2️⃣ Venture Liquidity Will Improve, But Not Evenly
IPOs will return, but selectively. High-growth, capital-efficient companies will see stronger demand, but overfunded, cash-burning startups will still struggle to find an exit.
M&A will pick up gradually. The regulatory overhang remains, but as bid/ask spreads tighten and acquirers get more comfortable, we expect increased dealmaking, particularly in sectors where AI is disrupting incumbents.
LPs will cautiously reallocate.

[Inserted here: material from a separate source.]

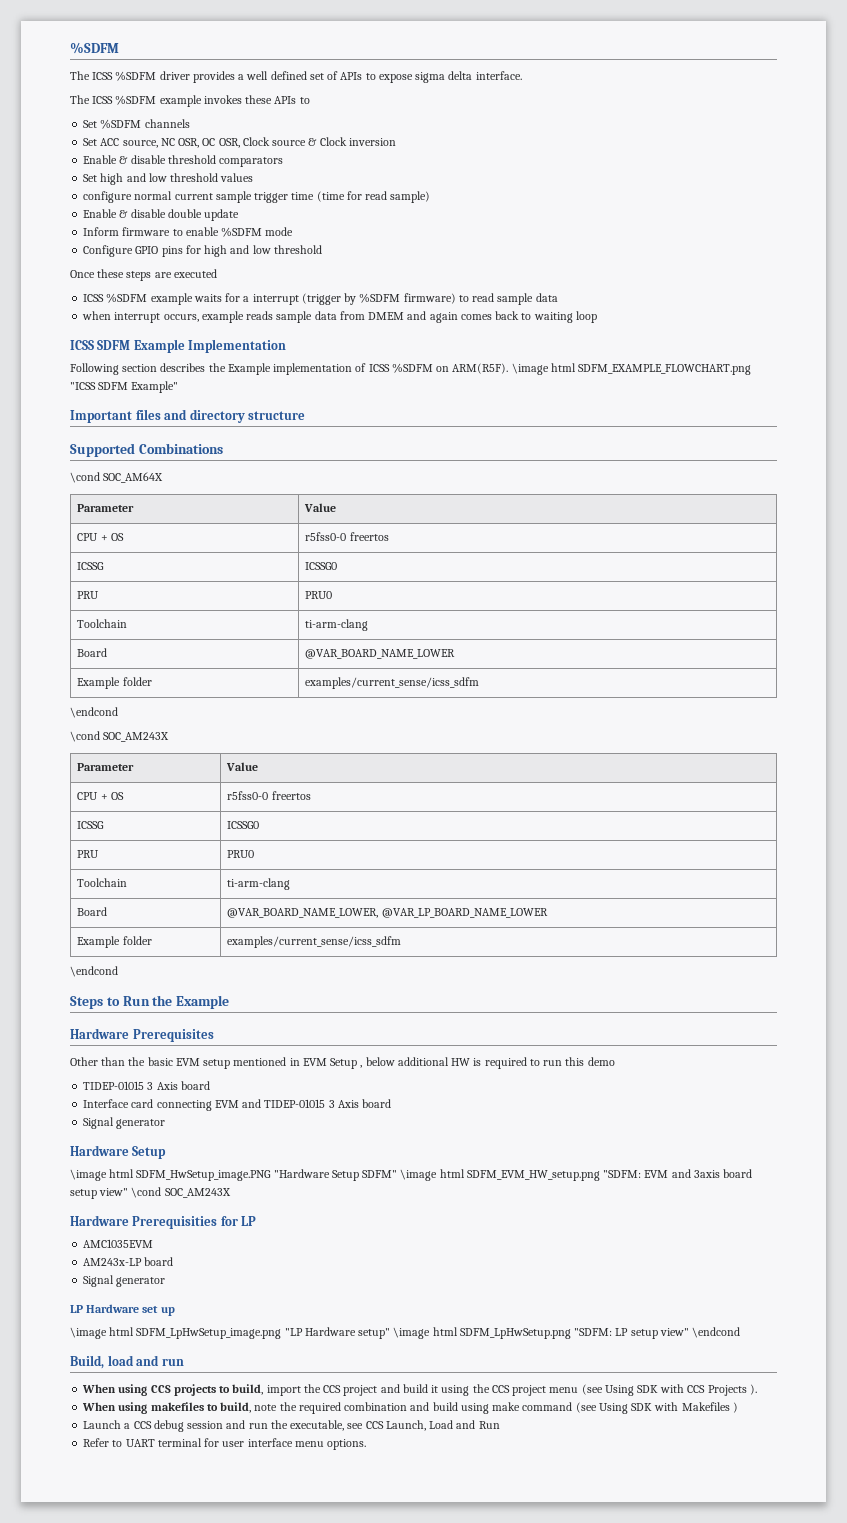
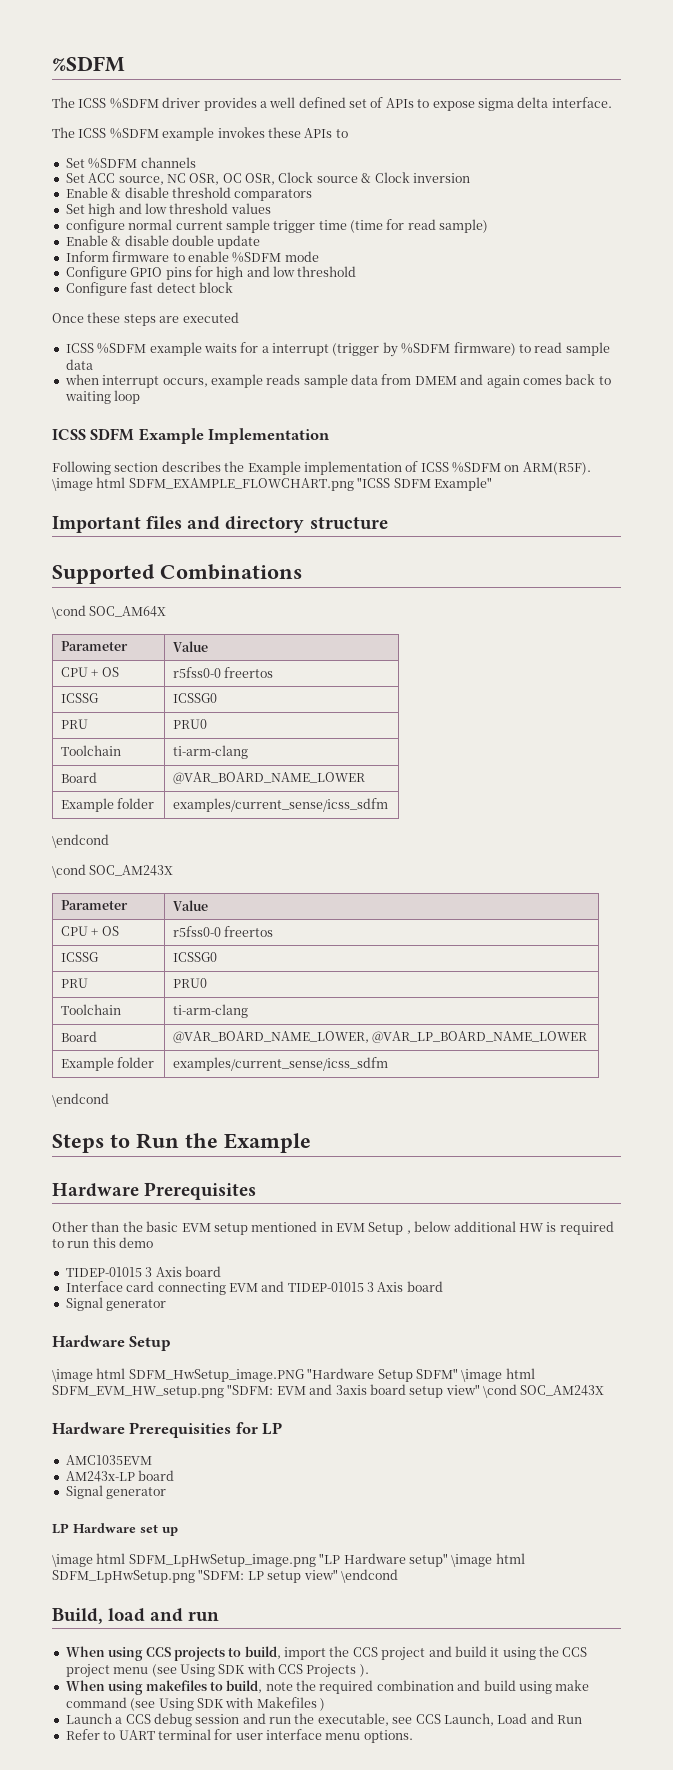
+ Configure fast detect block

While we don’t expect a flood of new capital, improving distributions will allow for more selective commitments to funds that prove they can generate liquidity.
3️⃣ Growth at Any Cost is Over, Real Growth Will Command the Premiums
Companies that can scale efficiently and demonstrate clear organic growth will capture investor interest.
AI remains a major force, but not all AI plays will win, investors will favor startups with clear use cases and defensible moats.
In a market that’s still pricing risk conservatively, strong fundamentals will matter more than ever.
The Bottom Line?
This recovery won’t be defined by free-flowing capital, it will be selective, measured, and increasingly competitive. The companies and investors who succeed in 2025 will be the ones who recognize that the rules have changed, and adapt accordingly.